- Spectrum 48K cover art
- Developers: Chris Gray Enterprises Paragon Programming (CPC, Spectrum)
- Publishers: NA: Mindscape; EU: U.S. Gold;
- Designer: Chris Gray
- Platforms: Commodore 64, MS-DOS, Apple II, Atari 8-bit, Amstrad CPC, ZX Spectrum
- Release: NA: 1986; EU: 1986;
- Genre: Combat flight simulation
- Mode: Single-player

= Infiltrator (video game) =

1986 video game

Infiltrator is a combat flight simulation game published in North America in 1986 by Mindscape and in Europe by U.S. Gold. It was developed for the Commodore 64, MS-DOS, Apple II, and Atari 8-bit computers by Chris Gray Enterprises. Paragon Programming ported it to the Amstrad CPC and ZX Spectrum.

The player takes on the role of a master-of-all-trades hero named Johnny "Jimbo Baby" McGibbits. The player's objective is to fly an Airwolf-like helicopter named the Gizmo DHX-3, land at enemy bases, and infiltrate compounds to stop the mad leader.

==Gameplay==
Infiltrator is divided into six missions: three helicopter flying missions, and three ground-based missions, which are paired together.

Atari 8-bit screenshot

During the helicopter missions (the first, third and fifth missions), the objective is to take off in the helicopter, program the ADF (Automatic Direction Finder) to set the correct course, maneuver the helicopter to the landing area while hailing nearby planes to determine if they are friend or foe and engaging in firefights if the player responds incorrectly, and finally land the helicopter safely without detection via whisper mode. The helicopter is equipped with missiles, guns, chaffs, flares, Radio Communications, a Status terminal, a Turbo engine and a whisper mode.

Once the player lands safely, the ground base mission begins. The player has access to five different items in their inventory. The papers are used to trick the enemy into thinking that they are part of the mad leader's forces. If the guards get suspicious, the player must use their gas canister or gas grenades to knock them out. The mine detector is used to discover buried mines while walking about. Finally, the explosives are used in the final ground mission to destroy the mad leader's base.

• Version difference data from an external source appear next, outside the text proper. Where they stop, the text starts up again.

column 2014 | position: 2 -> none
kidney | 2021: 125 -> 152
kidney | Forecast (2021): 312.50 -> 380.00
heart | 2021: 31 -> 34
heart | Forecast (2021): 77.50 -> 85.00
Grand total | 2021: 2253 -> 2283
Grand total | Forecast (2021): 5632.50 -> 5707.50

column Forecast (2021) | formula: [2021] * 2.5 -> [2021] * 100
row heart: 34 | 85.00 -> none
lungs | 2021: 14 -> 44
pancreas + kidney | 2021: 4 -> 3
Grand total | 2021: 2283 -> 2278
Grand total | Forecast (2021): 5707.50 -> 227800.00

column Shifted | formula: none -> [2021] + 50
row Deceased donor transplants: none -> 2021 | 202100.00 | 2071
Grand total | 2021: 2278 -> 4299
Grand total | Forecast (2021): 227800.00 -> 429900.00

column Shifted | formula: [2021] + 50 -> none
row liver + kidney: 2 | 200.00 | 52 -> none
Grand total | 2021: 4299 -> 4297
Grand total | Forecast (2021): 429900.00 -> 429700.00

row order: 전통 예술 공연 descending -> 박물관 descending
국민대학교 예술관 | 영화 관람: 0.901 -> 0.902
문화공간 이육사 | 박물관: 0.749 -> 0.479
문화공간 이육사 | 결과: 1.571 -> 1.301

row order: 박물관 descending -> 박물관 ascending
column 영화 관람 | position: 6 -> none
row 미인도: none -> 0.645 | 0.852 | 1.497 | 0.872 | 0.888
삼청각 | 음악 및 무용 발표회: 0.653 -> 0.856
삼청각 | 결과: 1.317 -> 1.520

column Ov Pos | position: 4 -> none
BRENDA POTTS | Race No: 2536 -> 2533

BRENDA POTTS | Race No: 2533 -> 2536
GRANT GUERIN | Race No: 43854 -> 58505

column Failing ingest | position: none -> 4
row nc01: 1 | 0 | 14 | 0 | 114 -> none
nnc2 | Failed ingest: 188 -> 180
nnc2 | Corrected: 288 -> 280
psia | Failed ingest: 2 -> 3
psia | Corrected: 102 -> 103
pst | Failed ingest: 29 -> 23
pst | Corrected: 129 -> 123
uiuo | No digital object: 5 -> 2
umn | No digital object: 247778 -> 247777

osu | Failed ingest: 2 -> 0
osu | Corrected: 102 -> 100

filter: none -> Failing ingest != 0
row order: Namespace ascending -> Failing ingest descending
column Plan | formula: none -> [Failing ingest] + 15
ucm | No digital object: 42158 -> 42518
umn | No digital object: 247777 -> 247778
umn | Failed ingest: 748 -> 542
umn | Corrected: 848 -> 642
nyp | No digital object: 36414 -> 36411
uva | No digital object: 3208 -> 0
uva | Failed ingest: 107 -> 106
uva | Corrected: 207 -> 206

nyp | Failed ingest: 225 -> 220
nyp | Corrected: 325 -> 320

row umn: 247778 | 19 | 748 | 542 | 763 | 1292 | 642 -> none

The player's goal in each mission is to find a security card hidden in a cabinet in one of several multi-room buildings. Once located, the card will open up the locked security doors protecting the goal for each mission. In the second mission, the player must find the four chemical containers and take them to the lab for analysis to determine which is the nerve gas neutralizer, and then find the vat of nerve gas to neutralize it. In the fourth mission, the player must find and rescue Dr. Phineas Gump, a scientist who has been captured by the mad leader. The player must feed him the invisibility pill to make their escape. In the sixth mission, the player must find all seven of the mad leader's missile control rooms and plant explosives in them, then escape before the 10-minute timer (which lasts for 20 minutes of actual time) counts down to zero.

After completing the ground mission, the player must return to the helicopter and fly back to home base. The return flight is much shorter with fewer enemy planes than the missions to get to the enemy base. Once the player completes a mission, they are given a four letter passcode, so that they can return to the same mission during subsequent plays.

==Reception==
Infiltrator was Mindscape's second best-selling Commodore game as of late 1987. Steve Panak writing for ANALOG Computing approved of the documentation, but preferred Ace of Aces as an Atari 8-bit flight simulator. A 1994 survey of strategic space games set in the year 2000 and later gave the game one star out of five, stating that "Tongue-in-cheek documentation quickly grows tiresome, as does the program itself".

==Legacy==
Infiltrator was followed by a sequel, Infiltrator II: The Next Day, released in 1987 for the Apple II, Commodore 64, IBM PC compatibles, and the Nintendo Entertainment System. Since the original was never released on the NES, the sequel was released as Infiltrator on that platform. Computer Gaming World awarded Infiltrator II zero stars and described it as "Even worse than the original".

A third sequel, Infiltrator III, was mentioned in the April 1990 issue of Compute!'s Gazette.

The game was novelized by Peter Lerangis, as part of the Worlds of Power series published by Scholastic Books.